Everything we desire is within our reach, we believe, provided that we have the money to pay for it. Therefore, as long as we work enough and earn enough, we’ll be able to satisfy our needs. In other words, we’ll be “independent” — a word that implies personal success in our culture. Other cultures, however, considered this kind of independence as a sign of failure.
In earlier times, people used to feel dependent on one another. They saw themselves as part of a community, which they served and was serving them. If, let’s say, someone wanted to move a very heavy object out of her house but didn’t live with someone who could offer a helping hand, she’d ask her neighbors for help, rather than paying a company. Or, if someone wanted to have fun, he’d likely meet with his friends and chat, sing, dance, play sports or maybe create something together, instead of paying for entertainment.
Being embedded in their communities, people felt much safer and happier. Not only did they have the support of their neighbors, but they also formed intimate relationships with them.
Nowadays, most of us think that we don’t need anyone. We pay strangers — who can be easily replaced by other strangers — for pretty much anything we need. Not surprisingly, the sense of community has almost completely disappeared. Each one of us feels like a tiny island in a vast ocean, separated from each other by the wild currents of a cold and indifferent existence. And the cost of this sense of separation is affecting everyone — some of us more, others less — but we all experience a certain degree of alienation, and the insecurity, fear and anxiety resulting from that.

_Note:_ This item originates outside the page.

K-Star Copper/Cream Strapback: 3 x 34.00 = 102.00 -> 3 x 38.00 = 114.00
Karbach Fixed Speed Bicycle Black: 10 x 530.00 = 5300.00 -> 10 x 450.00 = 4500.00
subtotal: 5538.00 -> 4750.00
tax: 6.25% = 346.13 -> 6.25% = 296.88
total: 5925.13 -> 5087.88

Our loneliness is further intensified by society’s fixation on competition. You see, we’re living in a scarcity-based economic system where money isn’t enough to go around. In this system, more for one person means less for another, and one’s success means another’s failure. Hence, nearly everyone is trying to outdo others in order to maximize their personal gain – something we learned to do from a very young age at school, competing with our peers for grades and external validation.
Is it any wonder, then, that so many of us feel lonely? When we feel that our wellbeing is threatened by the success of others, how can we trust those around us? When we’re hurt again and again by other people, how can we dare to open up our hearts, embrace others and offer them a place in our lives? Quite the contrary, we prefer to insulate ourselves from the world in order to find protection from it. But the problem is, the more we seek security away from others, the more we lose it, because true security can only come from friendship and community.

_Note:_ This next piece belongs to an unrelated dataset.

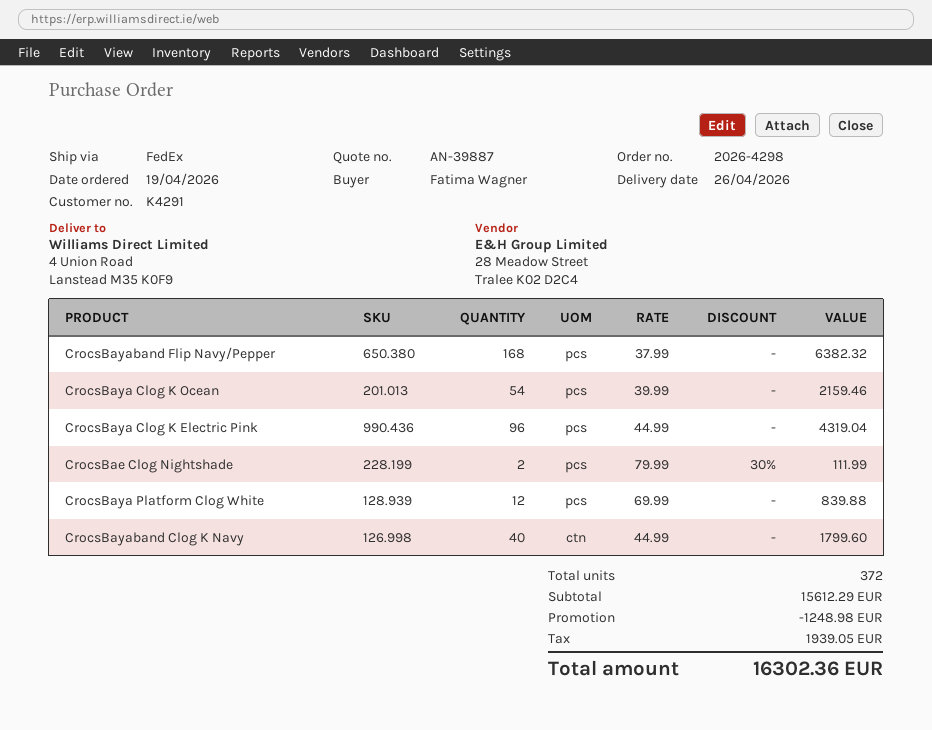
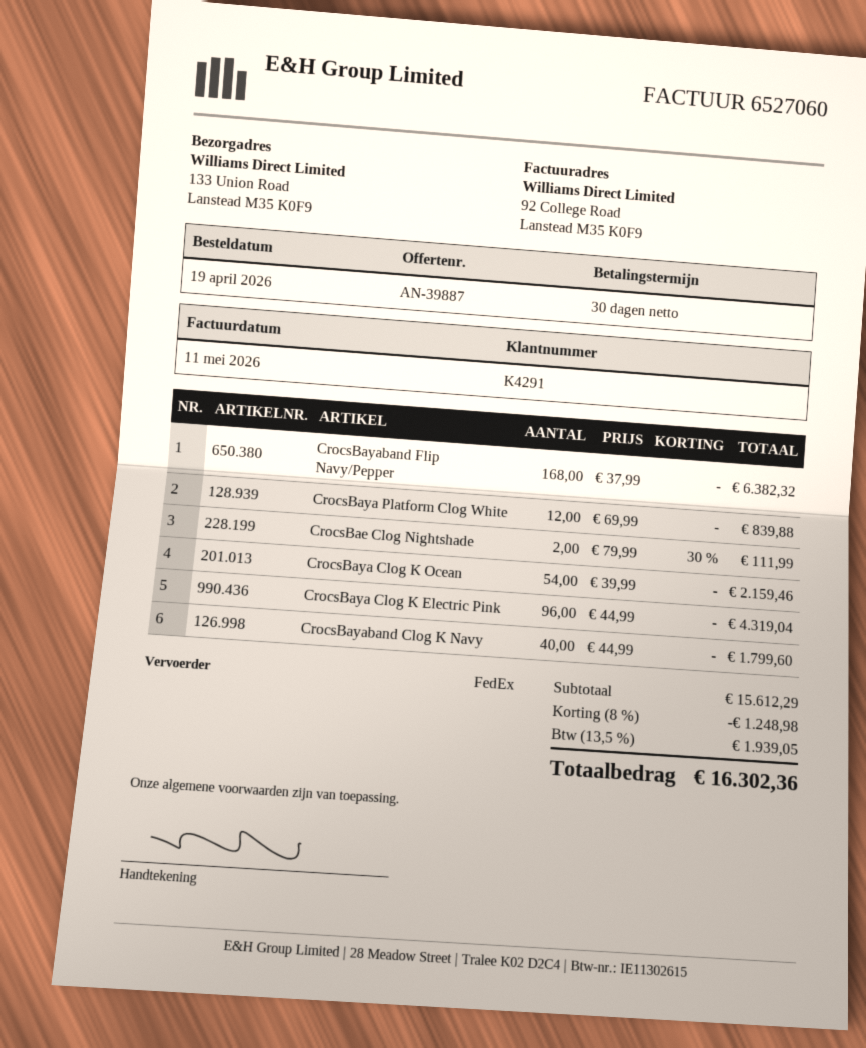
ship to: 4 Union Road, Lanstead M35 K0F9 -> 133 Union Road, Lanstead M35 K0F9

Whether we like to admit it or not, we all depend on each other — and there’s nothing wrong with that. Just like we depend on the sun, the soil and the air, we also depend on other people. In addition, we are all social beings with an inherent need to connect and share, not hoard and compete. And, contrary to what our culture has programmed us to believe, money can only buy us superficial, short-lasting substitutes of what we actually need. Yes, we can pay someone to prepare a meal for us, but would that be the same as a meal prepared by a person who sincerely cares for us? Yes, we can pay a band to play music for us, but would that be the same as a lover serenading us? And yes, we can pay a stranger to sleep with us, but would that be the same as sleeping with someone who knows us inside and out?
I’m sure that everyone deep down knows the answer to those questions: Money can’t buy us love and connection. Yet our belief that we don’t need each other has made us stray from that truth. Once we wake up to it, we’ll want to reach out to other people and start co-creating new social systems that will bring us together, instead of bringing as apart.